The governor is also expected to speak on disaster recovery efforts and achievements from the Office of Disaster Recovery (ODR) and the V.I. Housing Finance Authority. ODR following its creation has been publishing releases about funds secured from FEMA to rebuild the territory in a number of capacities, with the latest being a $113 million FEMA grant to WAPA geared toward disaster recovery efforts on St. John.
The Government Employees' Retirement System remains the administration's and the territory's biggest problem that must be addressed immediately. The pension system is projected to collapse just as Mr. Bryan's first term ends if it is not funded to the tune of hundreds of millions of dollars. The governor is expected to address the G.E.R.S. issue, and he may take a swipe at members of the 33rd Legislature who on multiple occasions rejected his securitization push.

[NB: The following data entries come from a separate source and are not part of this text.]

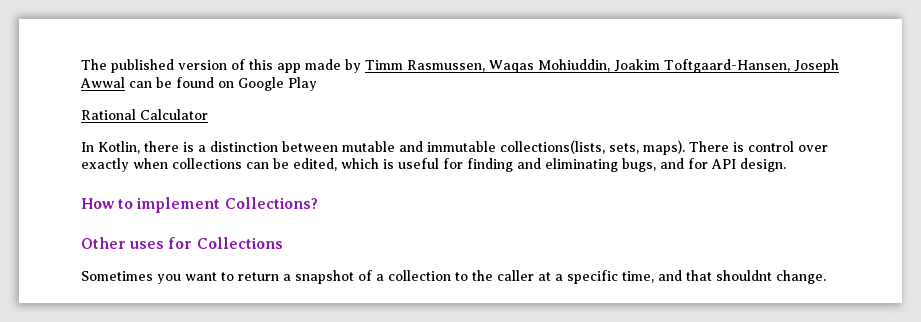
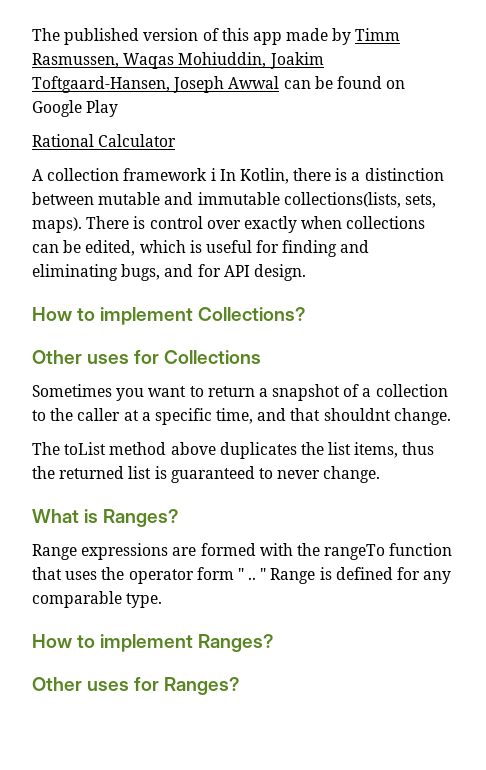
(208, 114) none -> [32,168,216,181] A collection framework i
(826, 277) none -> [32,442,435,459] [32,466,381,483] [32,509,180,527] [32,543,453,560] [32,567,452,584] [32,591,163,608] [32,634,275,652] [32,677,241,695] // The toList method above duplicates the list items, thus the returned list is guaranteed to never change. // What is Ranges? // Range expressions are formed with the rangeTo function that uses the operator form " .. " Range is defined for any comparable type. // How to implement Ranges? // Other uses for Ranges?

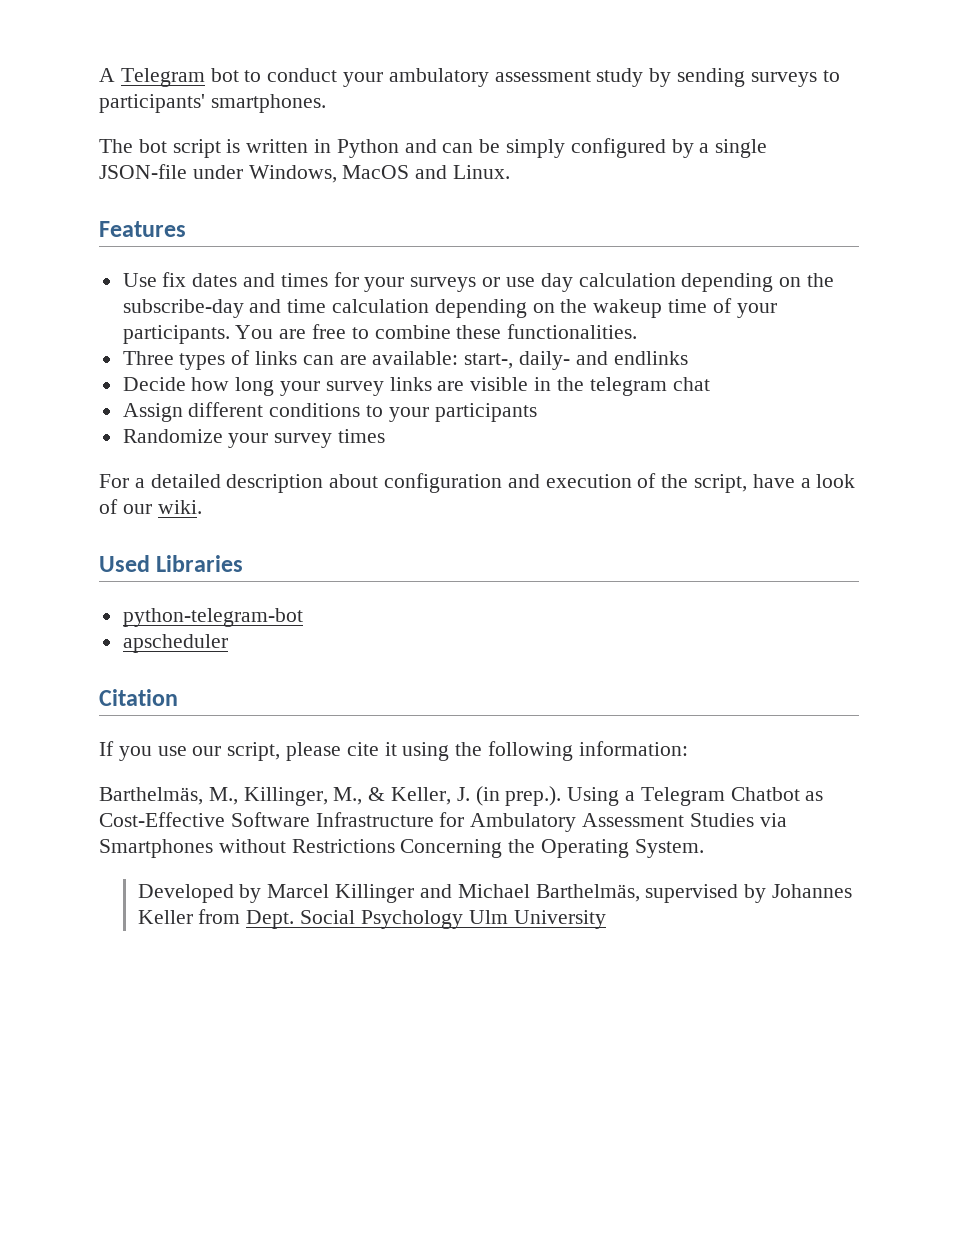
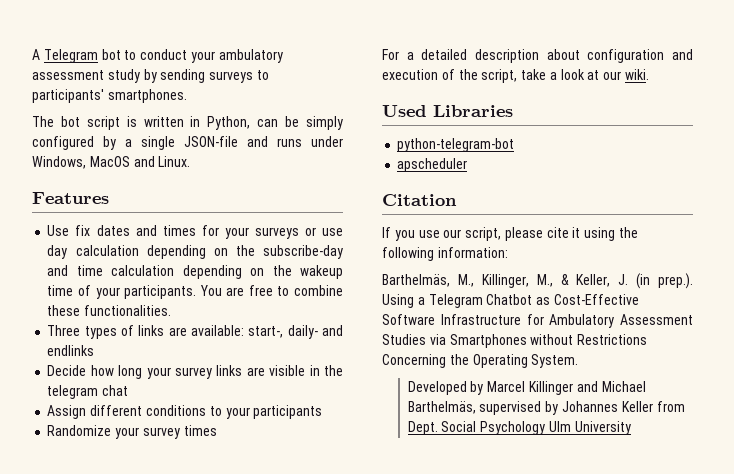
[336,139,437,158] Python and -> [207,116,251,130] Python,
(187, 171) none -> [247,136,302,147] and runs
[302,355,334,365] can -> (165, 330) none
[752,474,795,488] have -> [521,69,547,80] take
[99,499,118,514] of -> [587,70,600,80] at

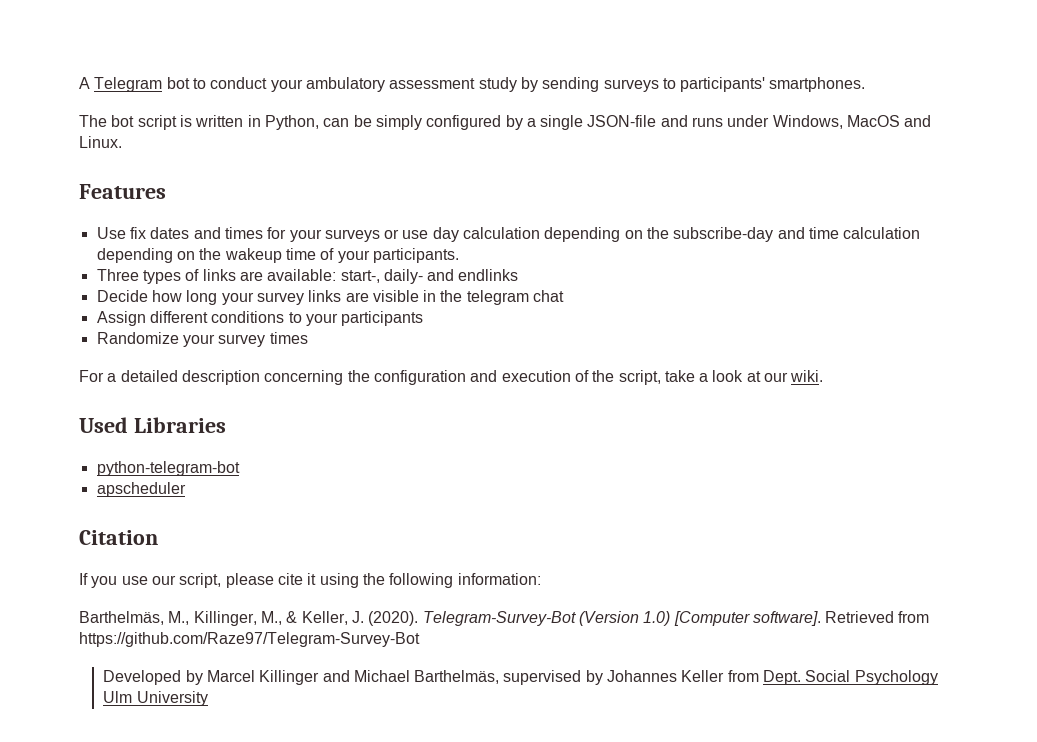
[199,285,343,296] [47,305,172,316] You are free to combine these functionalities. -> (459, 255) none
[546,49,580,60] about -> [264,370,370,385] concerning the
[636,273,693,289] [382,294,639,308] [382,314,693,328] [382,334,648,348] [382,354,579,368] (in prep.). Using a Telegram Chatbot as Cost-Effective Software Infrastructure for Ambulatory Assessment Studies via Smartphones without Restrictions Concerning the Operating System. -> [368,611,930,626] [79,632,420,647] (2020). Telegram-Survey-Bot (Version 1.0) [Computer software]. Retrieved from https://github.com/Raze97/Telegram-Survey-Bot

During his second SOTA, Mr. Bryan hailed that the USVI was "back on track," as he proclaimed what he deemed to be successes of his first year in office. “We are stabilizing our government to restore public trust. We are continuing the recovery and rebuilding effort. And we are laying a solid foundation in which to grow our Virgin Islands community," said the governor in Jan., 2020.
This year, with the Covid-19 pandemic showing no signs of abatement even with vaccines available, economic hardships are projected to continue, and Mr. Bryan could seek to set reasonable expectations for the coming months and beyond.
Other topics to expect: education, crime, healthcare, what the Biden-Harris victory means for the local government, building consensus with the 34th Legislature, a push to legalize marijuana for recreational use, efforts to seek funding in the bond market, among other items.